> _Work item_
Please print each of the entries below exactly.

======== Available data

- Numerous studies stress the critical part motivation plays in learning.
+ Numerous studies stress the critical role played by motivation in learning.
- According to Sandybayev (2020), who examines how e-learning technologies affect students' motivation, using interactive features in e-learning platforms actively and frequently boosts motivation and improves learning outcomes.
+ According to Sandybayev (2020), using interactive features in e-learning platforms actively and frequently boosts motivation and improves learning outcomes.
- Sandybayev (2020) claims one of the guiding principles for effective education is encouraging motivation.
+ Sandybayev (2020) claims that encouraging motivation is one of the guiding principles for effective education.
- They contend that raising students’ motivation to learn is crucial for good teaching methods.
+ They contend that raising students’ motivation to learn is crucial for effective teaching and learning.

================

> _Output of the task_
- Numerous studies stress the critical part motivation plays in learning.
+ Numerous studies stress the critical role played by motivation in learning.
- According to Sandybayev (2020), who examines how e-learning technologies affect students' motivation, using interactive features in e-learning platforms actively and frequently boosts motivation and improves learning outcomes.
+ According to Sandybayev (2020), using interactive features in e-learning platforms actively and frequently boosts motivation and improves learning outcomes.
- Sandybayev (2020) claims one of the guiding principles for effective education is encouraging motivation.
+ Sandybayev (2020) claims that encouraging motivation is one of the guiding principles for effective education.
- They contend that raising students’ motivation to learn is crucial for good teaching methods.
+ They contend that raising students’ motivation to learn is crucial for effective teaching and learning.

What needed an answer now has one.